**YOUR INSTRUCTIONS:** For this exercise, return all the data word for word, with images left out.

**PROVIDED RECORDS:**
=== Begin Enclosure ===

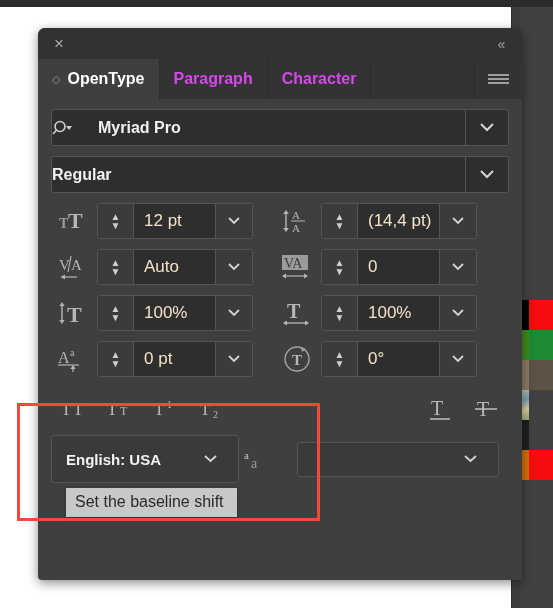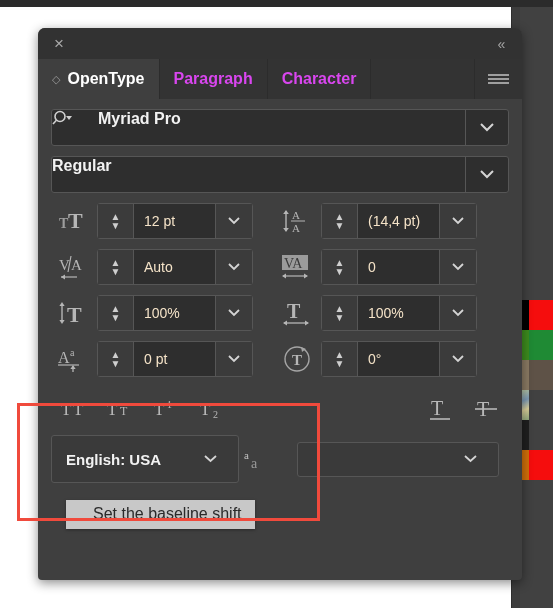--- a/index.html
+++ b/index.html
@@ -78,21 +78,21 @@
   }
   .menu-btn .bar { display:block; width: 21px; height: 2px; background: #9f9f9f; margin: 2px 0; }
 
   
   .panel-body { padding: 10px 13px 0 13px; position: relative; }
 
   .row { display: flex; align-items: center; margin-bottom: 10px; }
 
   
   .combo-full {
-    display: flex; align-items: flex-start;
+    display: flex; align-items: center;
     width: 458px; height: 37px;
     background: #2e2e2e; border: 1px solid #565656; border-radius: 3px;
     box-sizing: border-box;
   }
   .combo-full .cf-icon {
     width: 42px; text-align: center; color: #cfcfcf; font-size: 17px;
     flex: none;
   }
   .combo-full .cf-text {
     flex: 1; color: #f2f2f2; font-size: 16px; font-weight: bold;
@@ -118,21 +118,21 @@
     box-sizing: border-box;
   }
   .spin {
     width: 35px; height: 100%; flex: none;
     display: flex; flex-direction: column; align-items: center; justify-content: center;
     border-right: 1px solid #565656; color: #cfcfcf;
     background: #3b3b3b;
   }
   .spin .up, .spin .dn { font-size: 10px; line-height: 9px; }
   .fg-value {
-    flex: 1; color: #f5e3c8; font-size: 14px; padding-left: 10px;
+    flex: 1; color: #f5e3c8; font-size: 17px; padding-left: 10px;
     white-space: nowrap; overflow: hidden;
   }
   .fg-arrow {
     width: 36px; flex: none; height: 100%;
     display: flex; align-items: center; justify-content: center;
     color: #d4d4d4; font-size: 12px; border-left: 1px solid #565656;
     background: #3b3b3b;
   }
   .gap { width: 22px; flex: none; }
 
@@ -164,23 +164,23 @@
     display: flex; align-items: center;
     width: 202px; height: 35px;
     background: #3a3a3a; border: 1px solid #565656; border-radius: 3px;
     box-sizing: border-box;
   }
   .aa-combo .ac-text { flex: 1; color: #f2f2f2; font-size: 15px; padding-left: 12px; }
   .aa-combo .ac-arrow { width: 34px; text-align: center; color: #d4d4d4; font-size: 12px; }
 
   
   .tooltip {
-    position: absolute; left: 66px; top: 500px;
+    position: absolute; left: 66px; top: 488px;
     background: #c8c8c8; color: #2a2a2a;
-    font-size: 16px; padding: 5px 13px 6px 27px;
+    font-size: 16px; padding: 5px 13px 6px 9px;
     white-space: nowrap; z-index: 30;
     box-shadow: 0 1px 3px rgba(0,0,0,0.35);
   }
   
   .highlight-rect {
     position: absolute; left: 17px; top: 403px;
     width: 303px; height: 118px;
     border: 3px solid #f04a3c;
     box-sizing: border-box;
     z-index: 40; pointer-events: none;

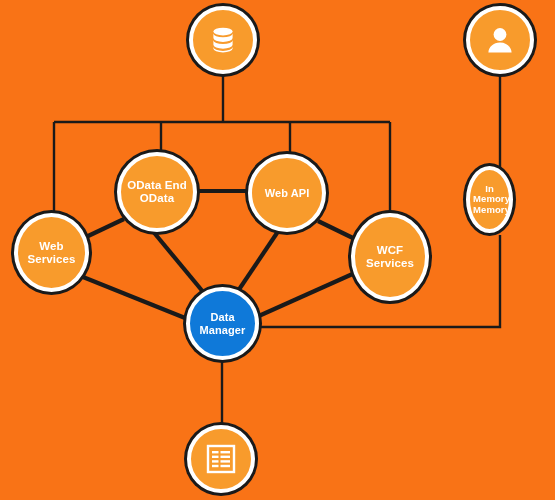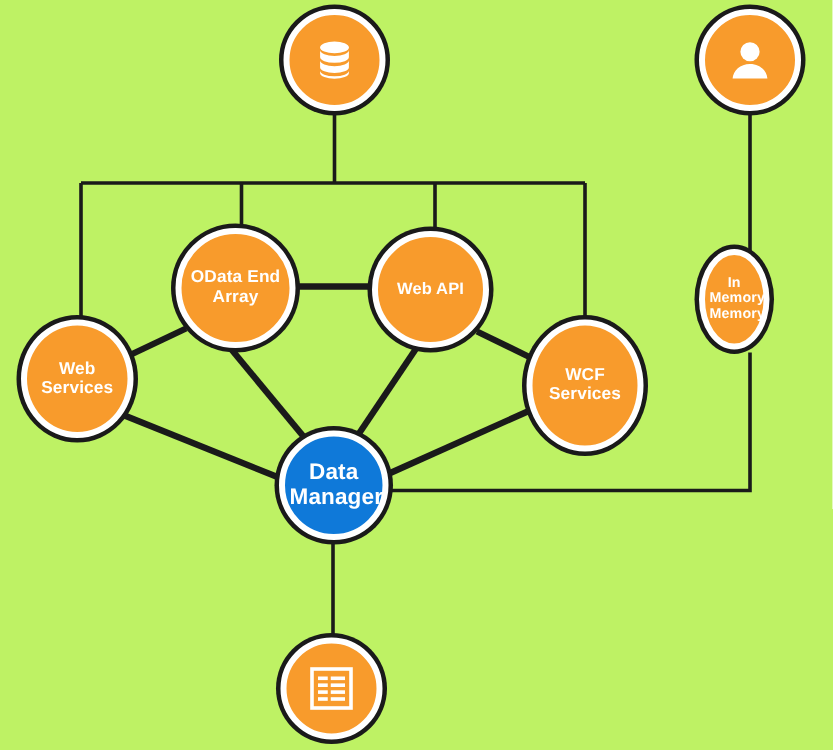--- a/index.html
+++ b/index.html
@@ -8,21 +8,21 @@
     padding: 0;
     background: #ffffff;
   }
   body {
     font-family: "Liberation Sans", sans-serif;
   }
   #diagram-canvas {
     position: relative;
     width: 555px;
     height: 500px;
-    background: #bef264;
+    background: #f97316;
     overflow: hidden;
     text-decoration: underline;
   }
   #diagram-svg {
     position: absolute;
     left: 0;
     top: 0;
     width: 555px;
     height: 500px;
   }
@@ -55,21 +55,21 @@
   .icon-node svg {
     display: block;
   }
   
   #node-database   { left: 189px; top: 6px;   width: 68px;  height: 68px; }
   #node-user       { left: 466px; top: 6px;   width: 68px;  height: 68px; }
   #node-odata      { left: 117px; top: 152px; width: 80px;  height: 80px; font-size: 11.5px; }
   #node-webapi     { left: 248px; top: 154px; width: 78px;  height: 78px; font-size: 11px; }
   #node-webservices{ left: 14px;  top: 213px; width: 75px;  height: 79px; font-size: 11.5px; }
   #node-wcf        { left: 351px; top: 213px; width: 78px;  height: 88px; font-size: 11.5px; }
-  #node-datamanager{ left: 186px; top: 287px; width: 73px;  height: 73px; font-size: 15px; }
+  #node-datamanager{ left: 186px; top: 287px; width: 73px;  height: 73px; font-size: 11px; }
   #node-inmemory   { left: 466px; top: 166px; width: 47px;  height: 67px; font-size: 9.5px; }
   #node-table      { left: 187px; top: 425px; width: 68px;  height: 68px; }
 </style>
 </head>
 <body>
 
 <div id="diagram-canvas">
 
   <svg id="diagram-svg" viewBox="0 0 555 500">
     <g fill="none" stroke="#1a1a1a" stroke-linecap="butt">
@@ -144,21 +144,21 @@
           <rect x="7" y="17.2" width="6.5" height="2.4"></rect>
           <rect x="15.5" y="17.2" width="9.5" height="2.4"></rect>
           <rect x="7" y="21.8" width="6.5" height="2.4"></rect>
           <rect x="15.5" y="21.8" width="9.5" height="2.4"></rect>
         </g>
       </svg>
     </span>
   </div>
 
   <div class="node" id="node-odata">
-    <span class="label"><span>OData End</span><br><span>Array</span></span>
+    <span class="label"><span>OData End</span><br><span>OData</span></span>
   </div>
 
   <div class="node" id="node-webapi">
     <span class="label">Web API</span>
   </div>
 
   <div class="node" id="node-webservices">
     <span class="label"><span>Web</span><br><span>Services</span></span>
   </div>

=== End Enclosure ===

**ANSWER AREA:**
--- a/index.html
+++ b/index.html
@@ -78,21 +78,21 @@
   }
   .menu-btn .bar { display:block; width: 21px; height: 2px; background: #9f9f9f; margin: 2px 0; }
 
   
   .panel-body { padding: 10px 13px 0 13px; position: relative; }
 
   .row { display: flex; align-items: center; margin-bottom: 10px; }
 
   
   .combo-full {
-    display: flex; align-items: flex-start;
+    display: flex; align-items: center;
     width: 458px; height: 37px;
     background: #2e2e2e; border: 1px solid #565656; border-radius: 3px;
     box-sizing: border-box;
   }
   .combo-full .cf-icon {
     width: 42px; text-align: center; color: #cfcfcf; font-size: 17px;
     flex: none;
   }
   .combo-full .cf-text {
     flex: 1; color: #f2f2f2; font-size: 16px; font-weight: bold;
@@ -118,21 +118,21 @@
     box-sizing: border-box;
   }
   .spin {
     width: 35px; height: 100%; flex: none;
     display: flex; flex-direction: column; align-items: center; justify-content: center;
     border-right: 1px solid #565656; color: #cfcfcf;
     background: #3b3b3b;
   }
   .spin .up, .spin .dn { font-size: 10px; line-height: 9px; }
   .fg-value {
-    flex: 1; color: #f5e3c8; font-size: 14px; padding-left: 10px;
+    flex: 1; color: #f5e3c8; font-size: 17px; padding-left: 10px;
     white-space: nowrap; overflow: hidden;
   }
   .fg-arrow {
     width: 36px; flex: none; height: 100%;
     display: flex; align-items: center; justify-content: center;
     color: #d4d4d4; font-size: 12px; border-left: 1px solid #565656;
     background: #3b3b3b;
   }
   .gap { width: 22px; flex: none; }
 
@@ -164,23 +164,23 @@
     display: flex; align-items: center;
     width: 202px; height: 35px;
     background: #3a3a3a; border: 1px solid #565656; border-radius: 3px;
     box-sizing: border-box;
   }
   .aa-combo .ac-text { flex: 1; color: #f2f2f2; font-size: 15px; padding-left: 12px; }
   .aa-combo .ac-arrow { width: 34px; text-align: center; color: #d4d4d4; font-size: 12px; }
 
   
   .tooltip {
-    position: absolute; left: 66px; top: 500px;
+    position: absolute; left: 66px; top: 488px;
     background: #c8c8c8; color: #2a2a2a;
-    font-size: 16px; padding: 5px 13px 6px 27px;
+    font-size: 16px; padding: 5px 13px 6px 9px;
     white-space: nowrap; z-index: 30;
     box-shadow: 0 1px 3px rgba(0,0,0,0.35);
   }
   
   .highlight-rect {
     position: absolute; left: 17px; top: 403px;
     width: 303px; height: 118px;
     border: 3px solid #f04a3c;
     box-sizing: border-box;
     z-index: 40; pointer-events: none;

--- a/index.html
+++ b/index.html
@@ -8,21 +8,21 @@
     padding: 0;
     background: #ffffff;
   }
   body {
     font-family: "Liberation Sans", sans-serif;
   }
   #diagram-canvas {
     position: relative;
     width: 555px;
     height: 500px;
-    background: #bef264;
+    background: #f97316;
     overflow: hidden;
     text-decoration: underline;
   }
   #diagram-svg {
     position: absolute;
     left: 0;
     top: 0;
     width: 555px;
     height: 500px;
   }
@@ -55,21 +55,21 @@
   .icon-node svg {
     display: block;
   }
   
   #node-database   { left: 189px; top: 6px;   width: 68px;  height: 68px; }
   #node-user       { left: 466px; top: 6px;   width: 68px;  height: 68px; }
   #node-odata      { left: 117px; top: 152px; width: 80px;  height: 80px; font-size: 11.5px; }
   #node-webapi     { left: 248px; top: 154px; width: 78px;  height: 78px; font-size: 11px; }
   #node-webservices{ left: 14px;  top: 213px; width: 75px;  height: 79px; font-size: 11.5px; }
   #node-wcf        { left: 351px; top: 213px; width: 78px;  height: 88px; font-size: 11.5px; }
-  #node-datamanager{ left: 186px; top: 287px; width: 73px;  height: 73px; font-size: 15px; }
+  #node-datamanager{ left: 186px; top: 287px; width: 73px;  height: 73px; font-size: 11px; }
   #node-inmemory   { left: 466px; top: 166px; width: 47px;  height: 67px; font-size: 9.5px; }
   #node-table      { left: 187px; top: 425px; width: 68px;  height: 68px; }
 </style>
 </head>
 <body>
 
 <div id="diagram-canvas">
 
   <svg id="diagram-svg" viewBox="0 0 555 500">
     <g fill="none" stroke="#1a1a1a" stroke-linecap="butt">
@@ -144,21 +144,21 @@
           <rect x="7" y="17.2" width="6.5" height="2.4"></rect>
           <rect x="15.5" y="17.2" width="9.5" height="2.4"></rect>
           <rect x="7" y="21.8" width="6.5" height="2.4"></rect>
           <rect x="15.5" y="21.8" width="9.5" height="2.4"></rect>
         </g>
       </svg>
     </span>
   </div>
 
   <div class="node" id="node-odata">
-    <span class="label"><span>OData End</span><br><span>Array</span></span>
+    <span class="label"><span>OData End</span><br><span>OData</span></span>
   </div>
 
   <div class="node" id="node-webapi">
     <span class="label">Web API</span>
   </div>
 
   <div class="node" id="node-webservices">
     <span class="label"><span>Web</span><br><span>Services</span></span>
   </div>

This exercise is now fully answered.